Cody admits that if he wasn’t developing Jumble, he’d probably not even use Nostr that much. The content on X, Reddit, RedNote, and elsewhere is simply better. But that leaves Nostr with a chicken-and-egg problem: people need a reason to come before there is much to read, and there will not be much to read until more people come. To grow beyond builders and believers, it must offer reasons to stay that have little to do with private keys or digital ownership. People go where other people already are.
My vision is that in the future, when people talk about Nostr social applications, they will naturally think of Jumble.
But.
Maybe Nostr will never be accepted by the majority of people. Even when centralised platforms make mistakes and upset users, people usually still do not leave easily, and large companies will always try to recover those users somehow.
What Nostr needs most, in his view, is a greater diversity of places. Most relays today function like public squares: open, neutral and accessible. Cody hosts such a community for people all around the world who speak any of the Chinese dialects, representing a miniature experiment he advocates for.
The experiment shows how a relay is defined by its community interest, in this case language, rather than by its generality. Cody wants to see more relays forming around communities where like-minded people share a common obsession, be it food, music, books, and whatnot. These communities would also, he notes, help Nostr shed its reputation as a network primarily for Bitcoin advocates.
But he draws a careful line. “I am not saying we should become Mastodon.” In Mastodon, a server functions like a home; if it closes, your posts go with it. In Nostr, a relay does not own you. It is a place you pass through, gather around, or choose to publish to. A community relay is a place to gather, not a home that owns you. And the public squares, the open relays anyone can access, must remain. They are what keep Nostr genuinely open, rather than turning it into a collection of walled gardens with weaker walls.


How to attract the people who would build and tend these communities is a question nobody has answered yet. It is not obvious who should do the heavy lifting, or why. His intuition is that the answer involves learning from the platforms Nostr exists as an alternative to, studying how the big platforms keep groups alive, and borrowing what actually works.

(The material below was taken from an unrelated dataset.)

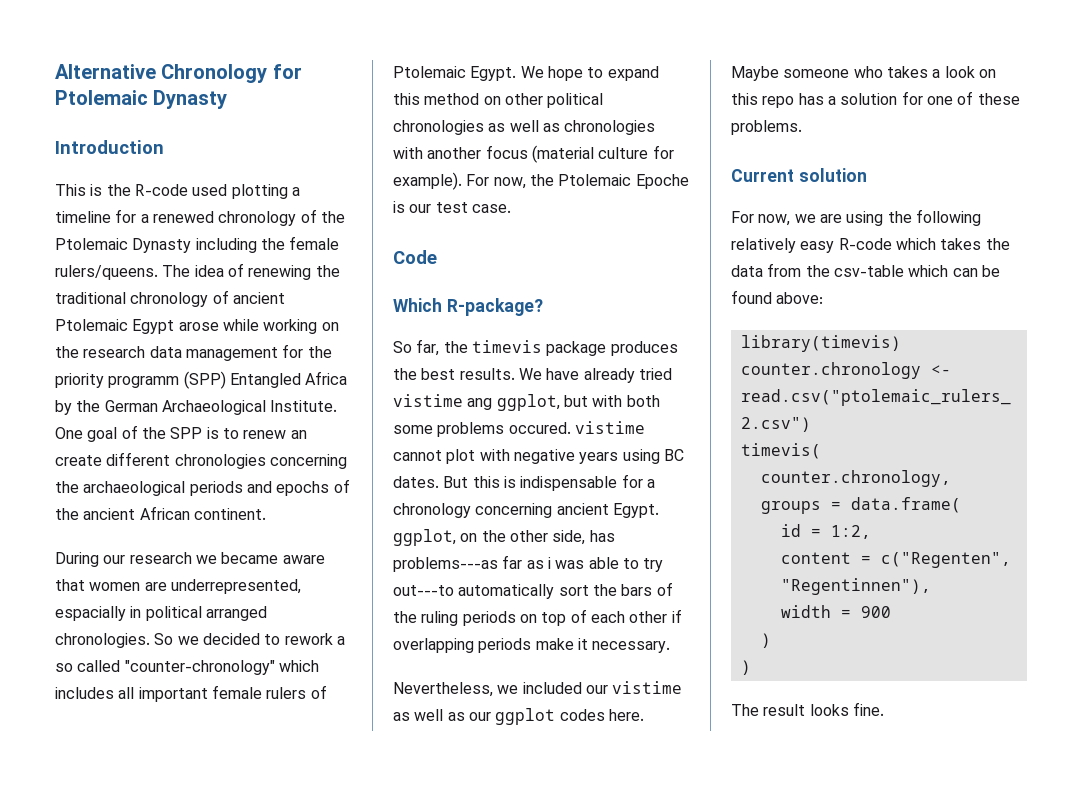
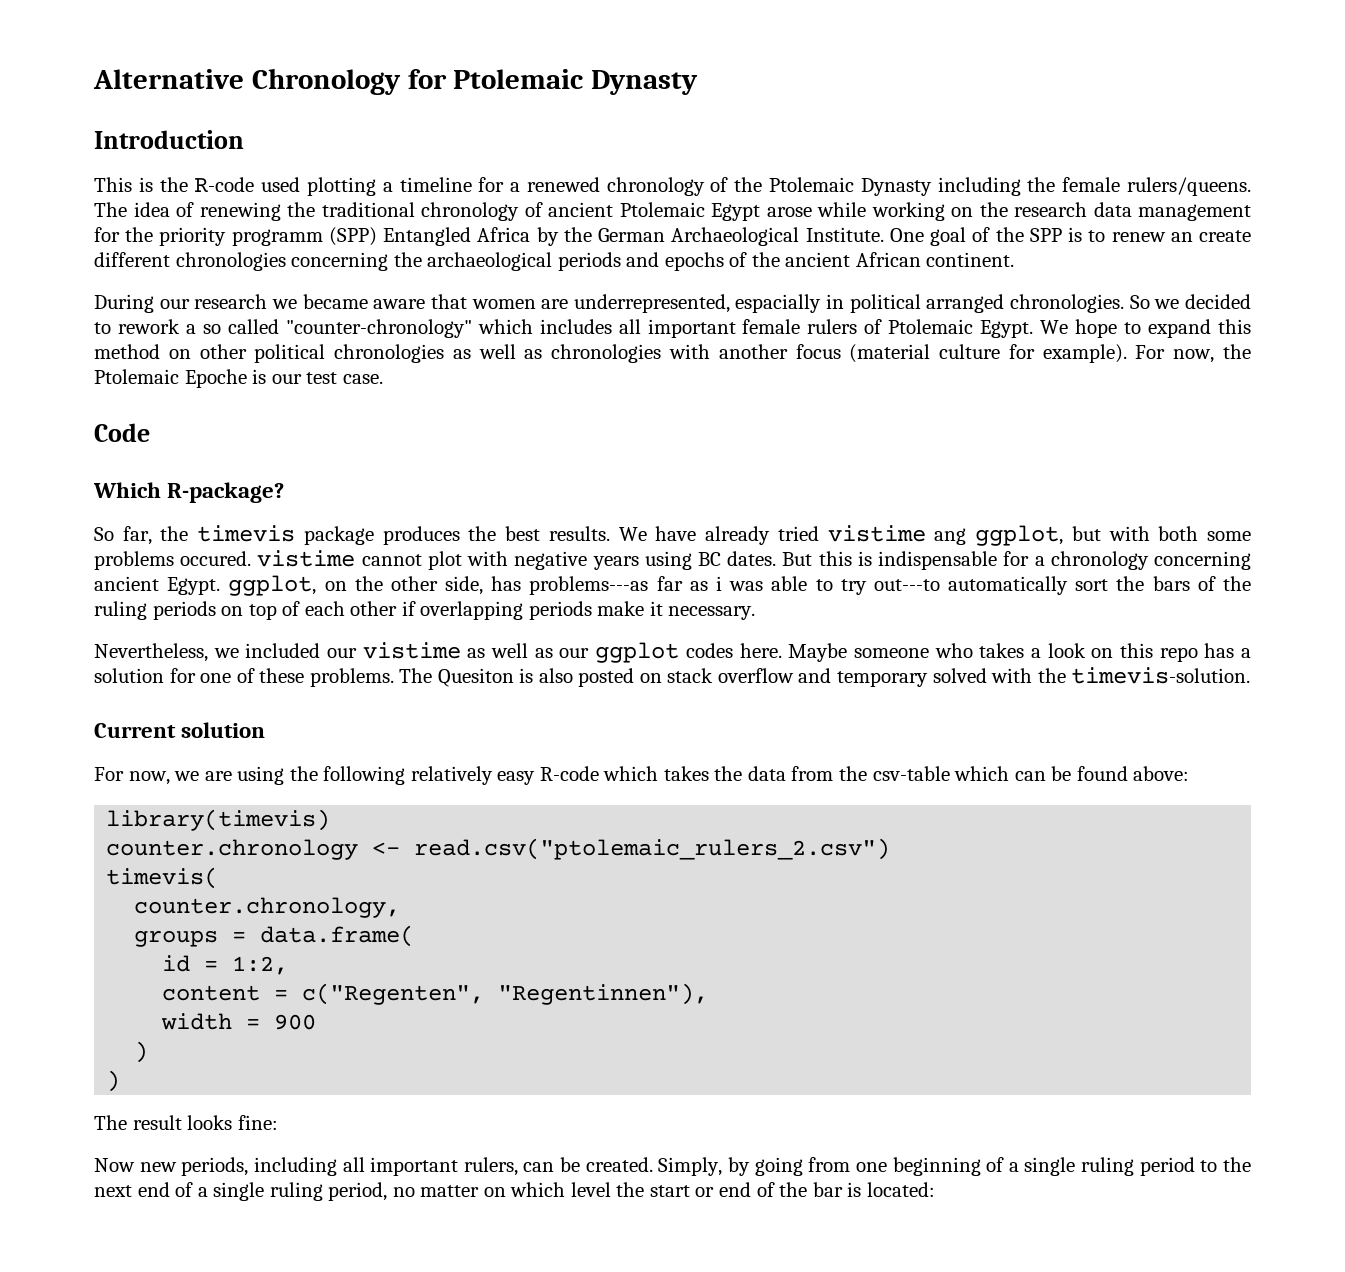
+ The Quesiton is also posted on stack overflow and temporary solved with the timevis-solution.
- The result looks fine.
+ The result looks fine:
+ Now new periods, including all important rulers, can be created. Simply, by going from one beginning of a single ruling period to the next end of a single ruling period, no matter on which level the start or end of the bar is located:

I think the meaning of Nostr is that it provides another option. It shows people that another kind of network is possible.
If Nostr's promise is control over one's digital life, the test is whether ordinary users can feel that control without first learning how the machine works. Cody cannot resolve the larger question of whether Nostr will reach beyond those who already know why it matters. But what he is building, steadily and in the open, may help the answer emerge in its own time.
He doesn't talk like a rebel, but his work tells a different story. After all, Jumble follows an older cypherpunk tradition: don't ask permission, write code. He chafed exams he found meaningless, imagined a social network nobody owned before he could build one, and added a feature to a project almost as an afterthought, and watched it become the thing itself. Each time, he follows his heart, not knowing where it will lead.
随心而动.
Cody is a recipient of an OpenSats grant, awarded in November 2025, supporting one year of Jumble's development. “OpenSats support allows me to temporarily stop worrying so much about income or about boring career things like promotions at work,” he says. “It allows me to spend more time and energy on personal projects.”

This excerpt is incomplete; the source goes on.